BTW ... can white people be Muslim?


----------



## GT-40 GUY (Feb 8, 2016)

centerpin fan said:


> He's just trolling America.



Someone has to. Liberals won't.

gt40


----------



## centerpin fan (Feb 8, 2016)

Twenty-one people viewing this thread.  That's gotta be a first for this forum.


----------



## centerpin fan (Feb 8, 2016)

Twenty-three.


----------



## centerpin fan (Feb 8, 2016)

Twenty-five.


----------



## centerpin fan (Feb 8, 2016)

Twenty-seven


----------



## centerpin fan (Feb 8, 2016)

twenty-eight


----------



## centerpin fan (Feb 8, 2016)

Thirty


----------



## centerpin fan (Feb 8, 2016)

Thirty-eight!


----------



## centerpin fan (Feb 8, 2016)

The appeal of this thread escapes me.


----------



## specialk (Feb 8, 2016)

Congrats to Judge Walker.....I say we have a big ole pig-pickin' BBQ to celebrate!!


----------



## swampstalker24 (Feb 8, 2016)

NCHillbilly said:


> I think that hopefully, she will base her judgements on the laws of the US instead of the laws in that book she's swearing on. If not, she doesn't need to be in that position.



Agreed, and that goes for all judges, not just muslim judges.....

That being said, some folks can't grasp the idea of seperation of church and state.


----------



## NCHillbilly (Feb 8, 2016)

swampstalker24 said:


> Agreed, and that goes for all judges, not just muslim judges.....
> 
> That being said, some folks can't grasp the idea of seperation of church and state.



'zactly.


----------



## obligated (Feb 10, 2016)

Anyone have an urge to make a bacon sammich?


----------



## Mako22 (Feb 17, 2016)

She ain't a Muslim just some black woman looking to reconnect with her African roots. And whats with the cheetah head gear? I guess if I thought like her Id get some kind of hat from my ancestors days and wear it around to say "hey look at me Im from the old timey days". I sure don't want no tiger/cheetoos skin hat wearing woman judge judging me!


----------



## foxwatcher (Feb 17, 2016)

centerpin fan said:


> BTW ... can white people be Muslim?


Not sure if joking or serious; but, yes. Bosniaks, Albanians, etc have been since the time of the Ottoman conquer of the Balkans.


----------



## centerpin fan (Feb 17, 2016)

foxwatcher said:


> Not sure if joking or serious; but, yes. Bosniaks, Albanians, etc have been since the time of the Ottoman conquer of the Balkans.

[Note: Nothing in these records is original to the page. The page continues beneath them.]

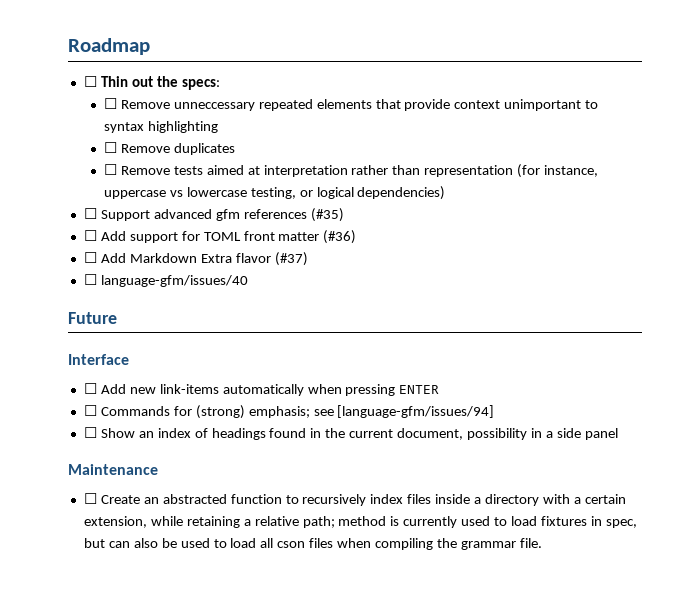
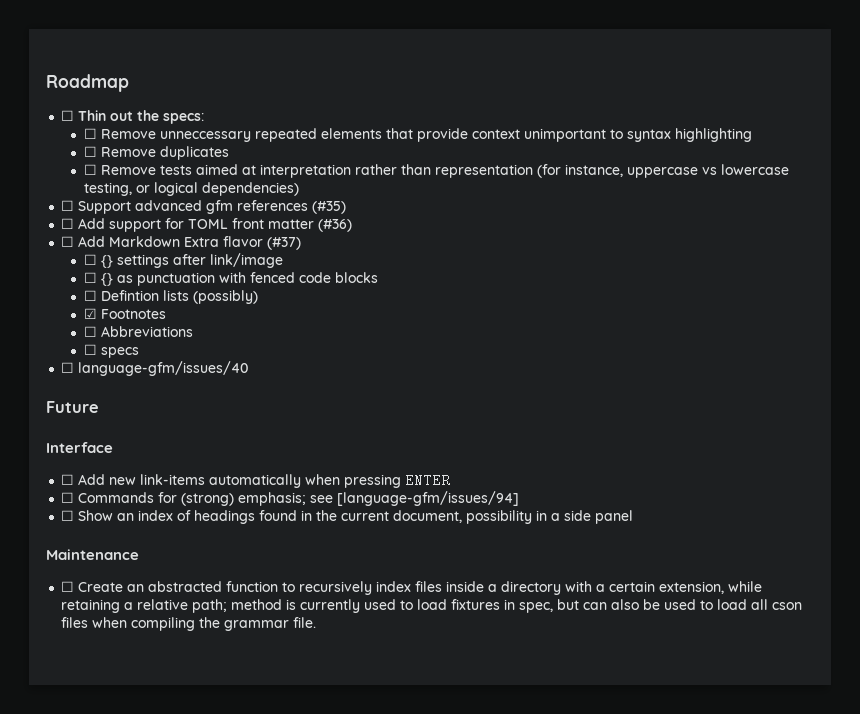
(308, 259) none -> [83,253,283,268] [83,272,378,286] [83,290,258,304] [83,308,166,319] [83,326,193,337] [83,344,139,358] // ☐ {} settings after link/image // ☐ {} as punctuation with fenced code blocks // ☐ Defintion lists (possibly) // ☑ Footnotes // ☐ Abbreviations // ☐ specs

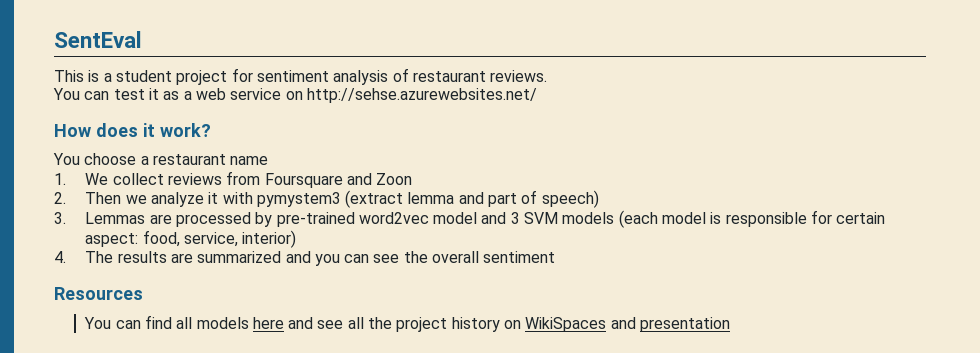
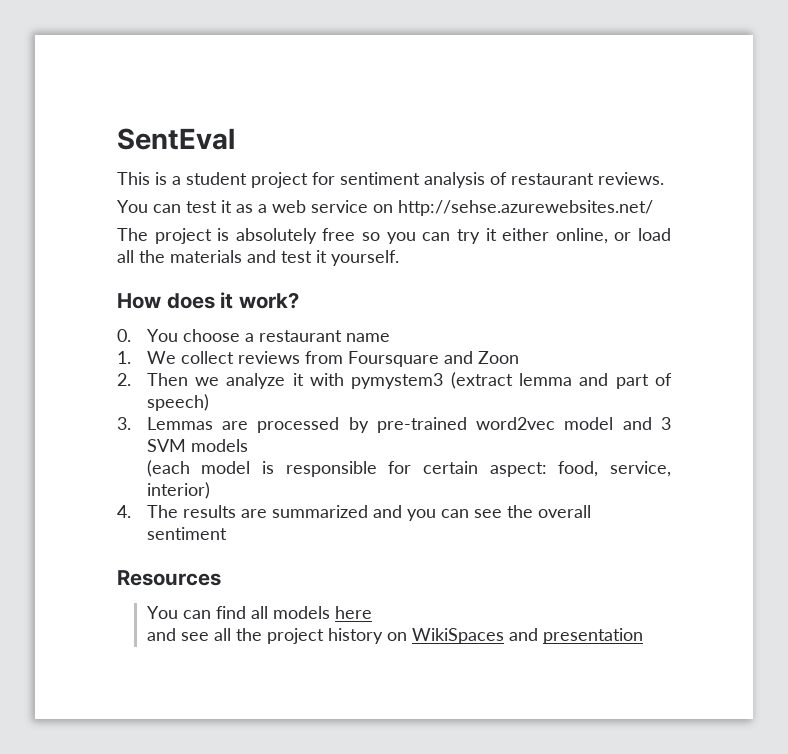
(537, 95) none -> [117,228,672,244] [117,250,399,266] // The project is absolutely free so you can try it either online, or load all the materials and test it yourself.
(211, 130) none -> [117,329,131,342] 0.
(615, 218) none -> (248, 445) //
(284, 323) none -> (372, 612) //

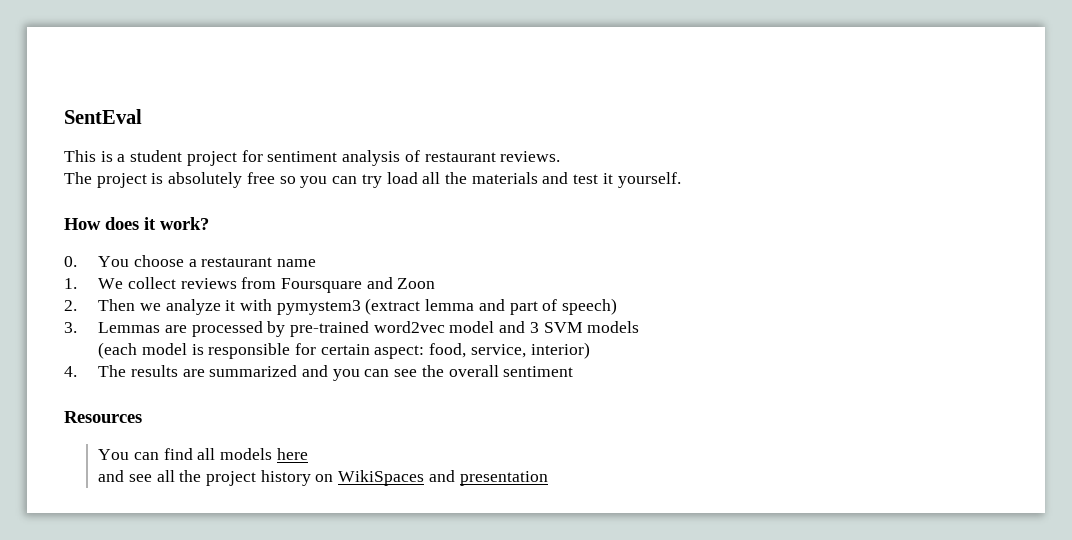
[117,200,653,216] // You can test it as a web service on http://sehse.azurewebsites.net/ -> (561, 156) none
[485,228,632,244] it either online, or -> (382, 181) none

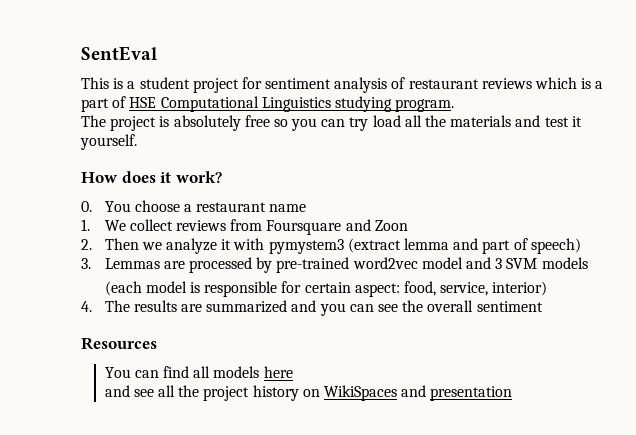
[500,151,561,162] reviews. -> [481,77,604,89] [81,96,455,112] reviews which is a part of HSE Computational Linguistics studying program.

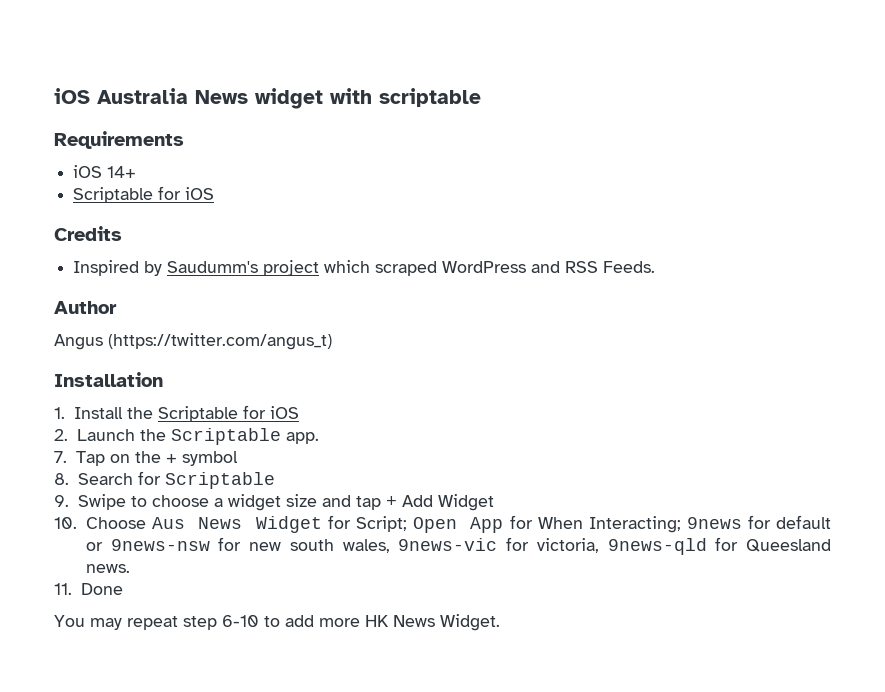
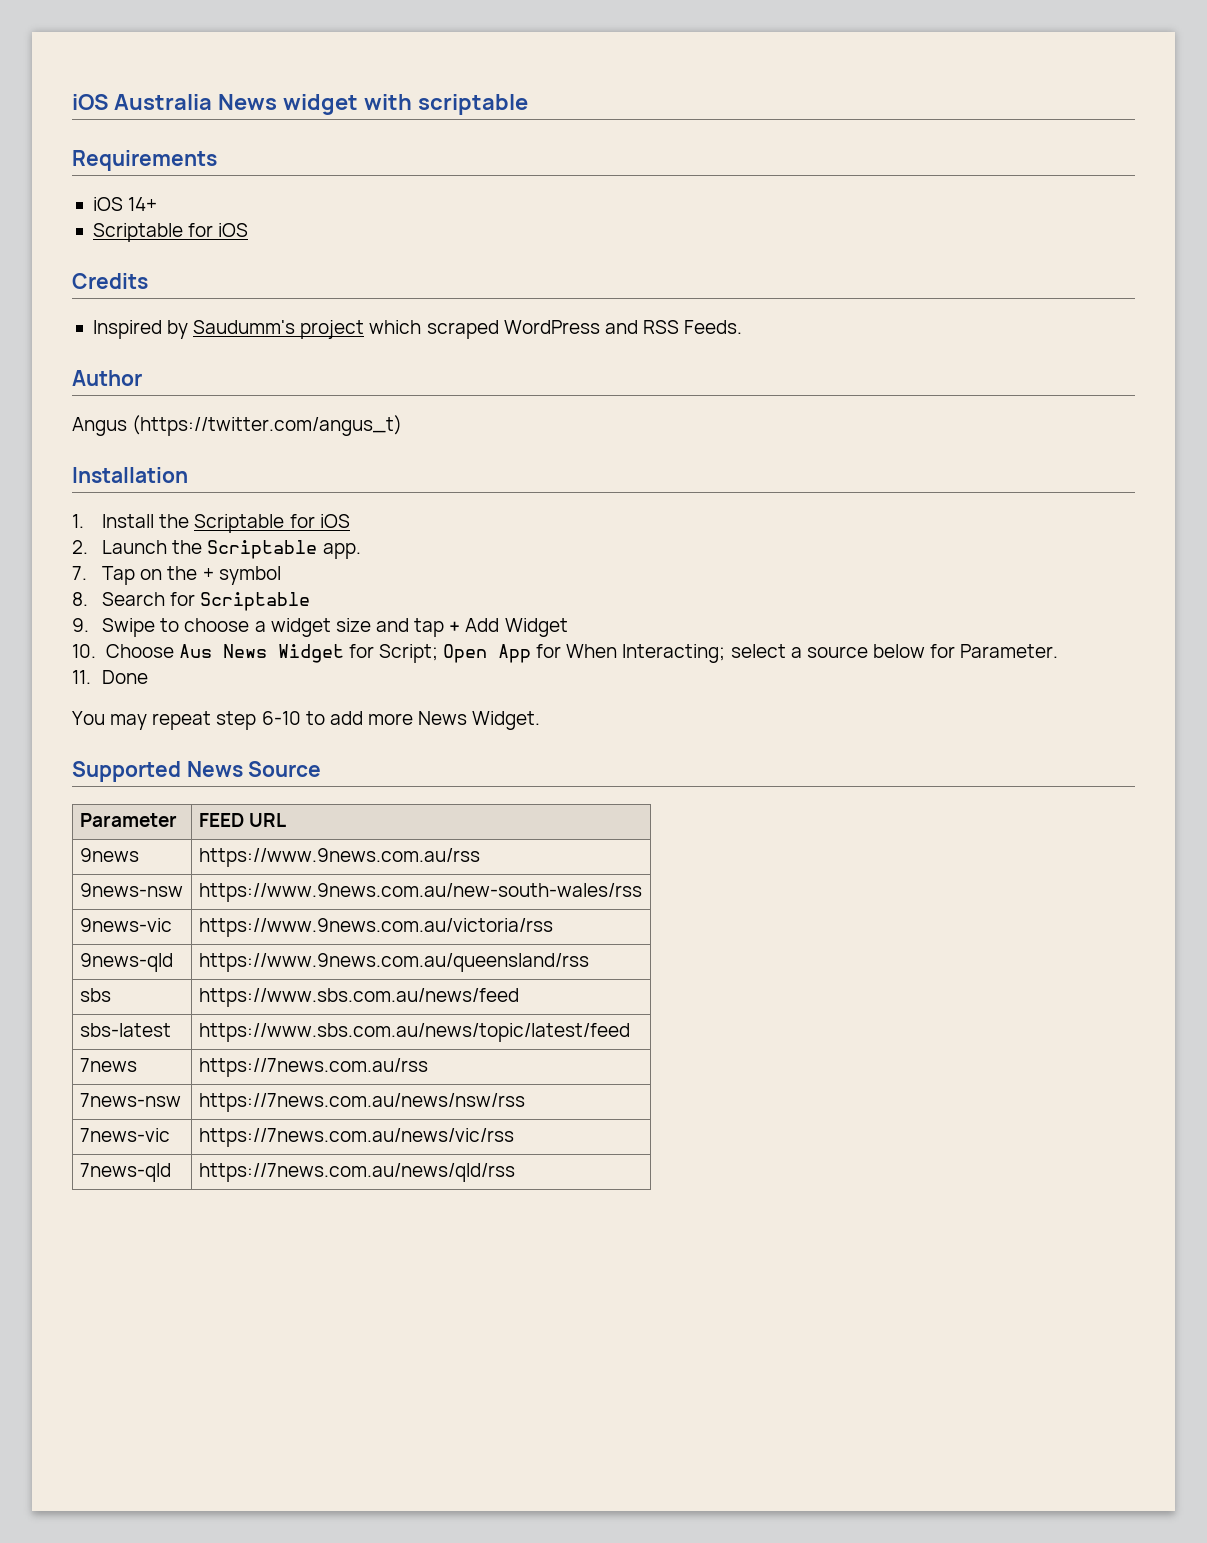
[686,515,832,529] [85,537,831,555] [85,564,130,573] 9news for default or 9news-nsw for new south wales, 9news-vic for victoria, 9news-qld for Queesland news. -> [730,644,1059,658] select a source below for Parameter.
[365,615,389,627] HK -> (413, 719) none
(500, 622) none -> [72,761,322,782] [79,813,177,827] [198,813,286,827] [79,848,139,862] [198,848,480,867] [79,883,183,897] [198,883,642,902] [79,918,172,932] [198,918,553,937] [79,953,173,972] [198,953,589,972] [79,988,111,1002] [198,988,519,1007] [79,1023,171,1037] [198,1023,630,1042] [79,1058,137,1072] [198,1058,428,1077] [79,1093,181,1107] [198,1093,525,1112] [79,1128,170,1142] [198,1128,514,1147] [79,1163,171,1182] [198,1163,515,1182] // Supported News Source // Parameter | FEED URL // 9news | https://www.9news.com.au/rss // 9news-nsw | https://www.9news.com.au/new-south-wales/rss // 9news-vic | https://www.9news.com.au/victoria/rss // 9news-qld | https://www.9news.com.au/queensland/rss // sbs | https://www.sbs.com.au/news/feed // sbs-latest | https://www.sbs.com.au/news/topic/latest/feed // 7news | https://7news.com.au/rss // 7news-nsw | https://7news.com.au/news/nsw/rss // 7news-vic | https://7news.com.au/news/vic/rss // 7news-qld | https://7news.com.au/news/qld/rss

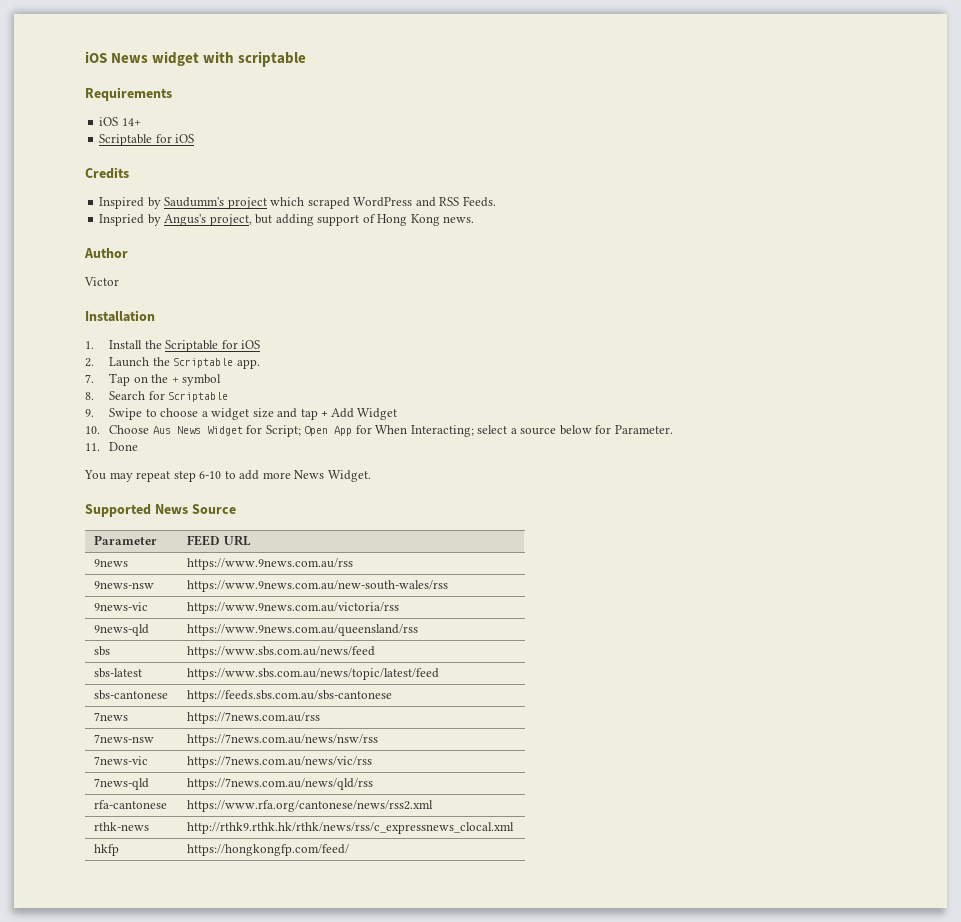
[72,94,212,110] iOS Australia -> [85,51,107,63] iOS
(743, 327) none -> [99,214,475,226] // Inspried by Angus's project, but adding support of Hong Kong news.
[72,415,403,436] Angus (https://twitter.com/angus_t) -> [84,277,119,286] Victor
(630, 1032) none -> [94,690,169,700] [187,690,393,702] // sbs-cantonese | https://feeds.sbs.com.au/sbs-cantonese
(515, 1172) none -> [94,800,168,809] [187,800,434,812] [94,822,150,831] [187,822,515,834] [94,844,120,856] [187,844,350,856] // rfa-cantonese | https://www.rfa.org/cantonese/news/rss2.xml // rthk-news | http://rthk9.rthk.hk/rthk/news/rss/c_expressnews_clocal.xml // hkfp | https://hongkongfp.com/feed/

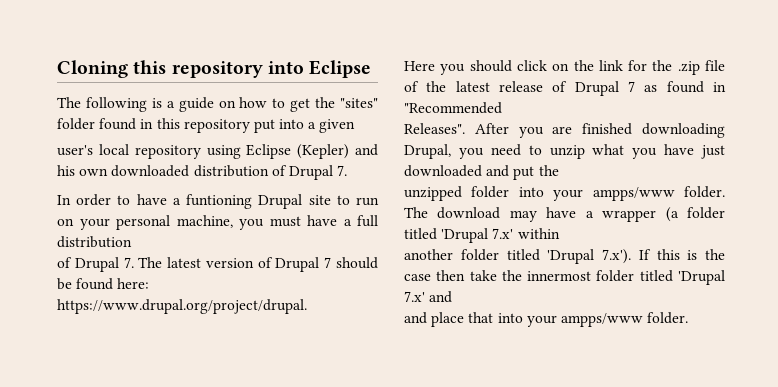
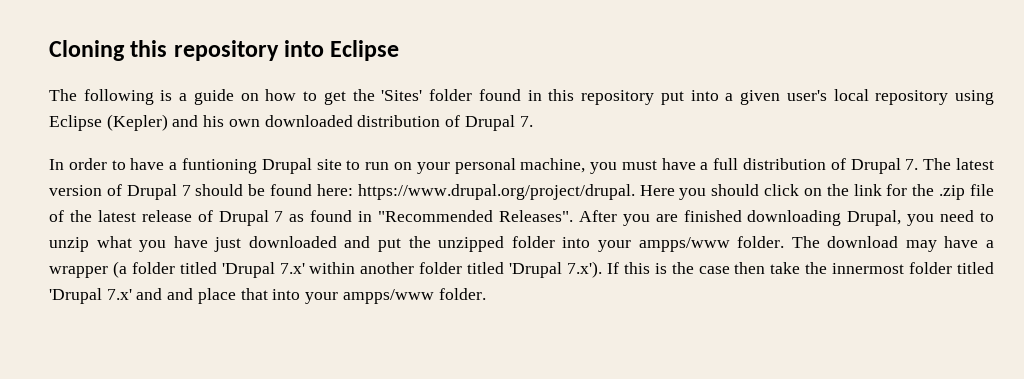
[340,98,378,108] "sites" -> [381,90,423,101] 'Sites'
(356, 126) // -> (781, 97) none
(132, 242) // -> (827, 164) none
(307, 306) // -> (635, 192) none
(502, 108) // -> (493, 216) none
(559, 170) // -> (431, 242) none
(560, 233) // -> (356, 268) none
(453, 297) // -> (163, 294) none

I was half joking, half serious.  There just seem to be very few Muslims of Western European descent.


----------



## centerpin fan (Feb 17, 2016)

Woodsman69 said:


> I sure don't want no tiger/cheetoos skin hat wearing woman judge judging me!



I'd like that tattooed on my thigh.


----------



## NCHillbilly (Feb 18, 2016)

centerpin fan said:


> I was half joking, half serious.  There just seem to be very few Muslims of Western European descent.



Those Chechnyan Muslims that blew up the Boston Marathon were pretty white-looking to me.


----------



## centerpin fan (Feb 18, 2016)

NCHillbilly said:


> Those Chechnyan Muslims that blew up the Boston Marathon were pretty white-looking to me.



... but not of Western descent.


----------



## ambush80 (Feb 18, 2016)

centerpin fan said:


> I'd like that tattooed on my thigh.




...verbatim.


----------



## specialk (Feb 18, 2016)

centerpin fan said:


> Thirty-eight!



hit a thousand!


----------



## Artfuldodger (Feb 19, 2016)

I don't know about a tattoo but a t-shirt with that on it would be interesting. 
I'd want another tiger skin wearing girl on it other than the judge though.


----------



## ga nopro (Mar 1, 2016)

I thought one had to swear upon the Christian Bible while taking an oath...or did obamer have that changed that too!


----------



## ripplerider (Mar 5, 2016)

Apparently there is no requirement that an officeholder swear in on any particular religious text, or any text at all. She's not the first office -holder to swear in on the Quran; Minn. representative Keith Ellison did so in 2006. Obama may not be much but he's not the devil.


----------



## Artfuldodger (Mar 5, 2016)

It wouldn't do any good to get someone to swear on something they didn't believe in. It would be like swearing with fingers crossed.


----------